York University builds a Linux cluster to speed up searching unstructured data

Neural networks Accelerated pattern-matching boosts recognition systems.

Neural networks Accelerated pattern-matching boosts recognition systems.

Could a search engine ever "guess" what your are searching for? For the past 17 years Jim Austin has been investigating neural computers. He works as professor of neural computation in the advanced computer architectures group at York University, and is chief executive of a technology start-up which builds search engines based on technology developed from his research at the university.

Austin's work has involved a project called Aura (Advanced Uncertain Reasoning Architecture), a set of high-speed search techniques for matching patterns in unstructured data.

"We want to solve the problem of how to get machines to recognise a large number of objects," said Austin. This involves recalling and matching sounds, smells, tastes and images quickly. The Aura engine can be used in areas such as postal address matching, high-speed rule-matching systems, matching 3D molecular structures and trademark-database searching.

Austin demonstrated how Aura could be used when he joined Business Trade International's UK contingency that exhibited at this year's CeBit show.

Aura is at the heart of Fedaura, a £1.4m project for the Department for Work and Pensions looking at ways to reduce benefit fraud using its text-searching engine. It is also being used in an e-science pilot project called Dame (Distributed Aircraft Maintenance Environment), where it listens to vibration signatures in aircraft engines to detect when maintenance is required.

Another project involves graph matching, developed by GlaxoSmithKline, which could be used for pattern matching in drug discovery projects.
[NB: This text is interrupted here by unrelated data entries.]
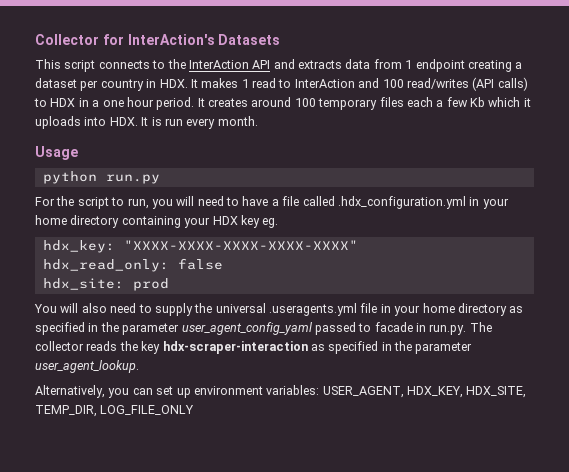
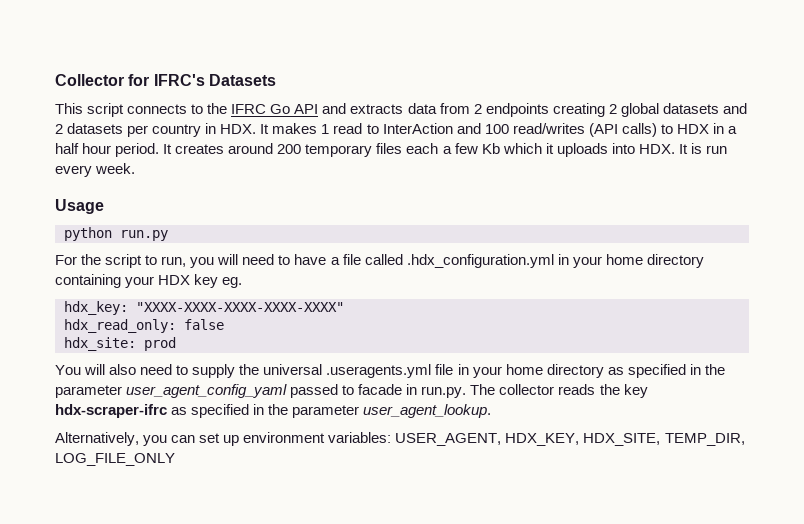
- Collector for InterAction's Datasets
+ Collector for IFRC's Datasets
- This script connects to the InterAction API and extracts data from 1 endpoint creating a dataset per country in HDX. It makes 1 read to InterAction and 100 read/writes (API calls) to HDX in a one hour period.
+ This script connects to the IFRC Go API and extracts data from 2 endpoints creating 2 global datasets and 2 datasets per country in HDX. It makes 1 read to InterAction and 100 read/writes (API calls) to HDX in a half hour period.
- It creates around 100 temporary files each a few Kb which it uploads into HDX. It is run every month.
+ It creates around 200 temporary files each a few Kb which it uploads into HDX. It is run every week.
- You will also need to supply the universal .useragents.yml file in your home directory as specified in the parameter user_agent_config_yaml passed to facade in run.py. The collector reads the key hdx-scraper-interaction as specified in the parameter user_agent_lookup.
+ You will also need to supply the universal .useragents.yml file in your home directory as specified in the parameter user_agent_config_yaml passed to facade in run.py. The collector reads the key hdx-scraper-ifrc as specified in the parameter user_agent_lookup.

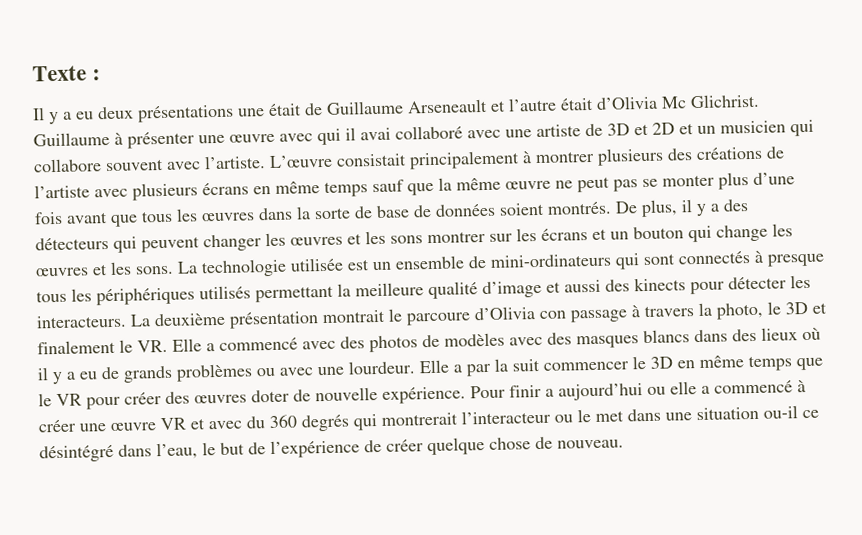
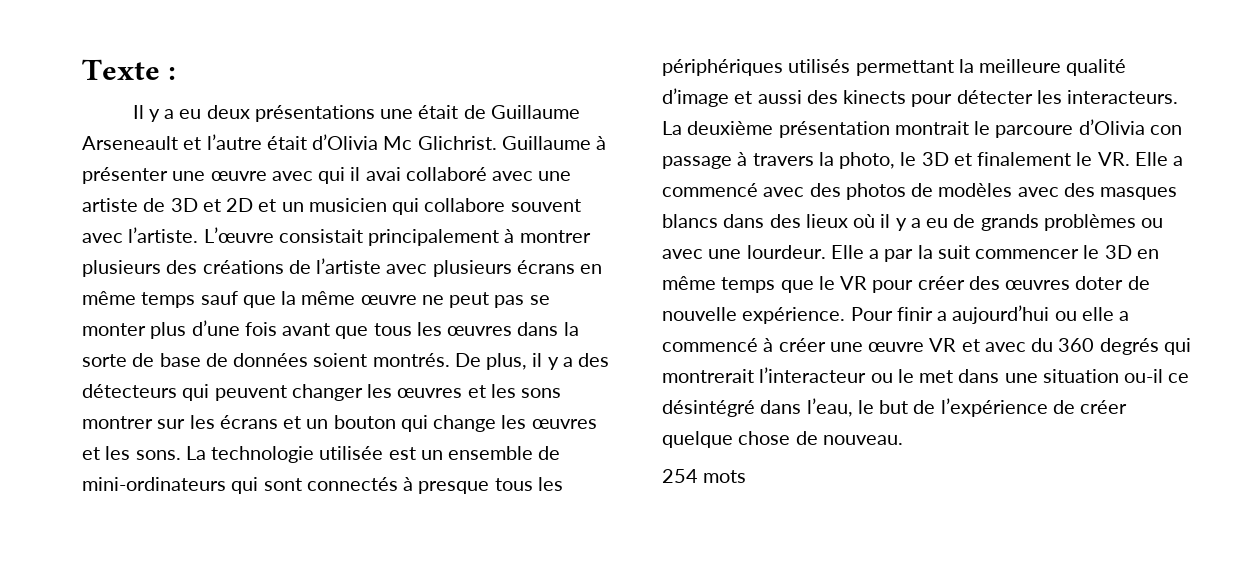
+ 254 mots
In normal databases, data can be indexed to allow a user to search for a given piece of information quickly without having to compare every item in the database. Clean data is required to construct such an index, as well as knowledge of how the data is to be accessed.

For example, unless the index takes into account every spelling variation of each name, a lookup on the database will fail if the text in the query is misspelt. If the user has an address and wants to find the corresponding name, the system would need an additional index for the address field (which again requires clean data). Without this, it would be inflexible and have limited applications.

Computers are good at handling tasks that can be modelled as a series of processes or calculations, but they are less efficient at dealing with other types of information processing.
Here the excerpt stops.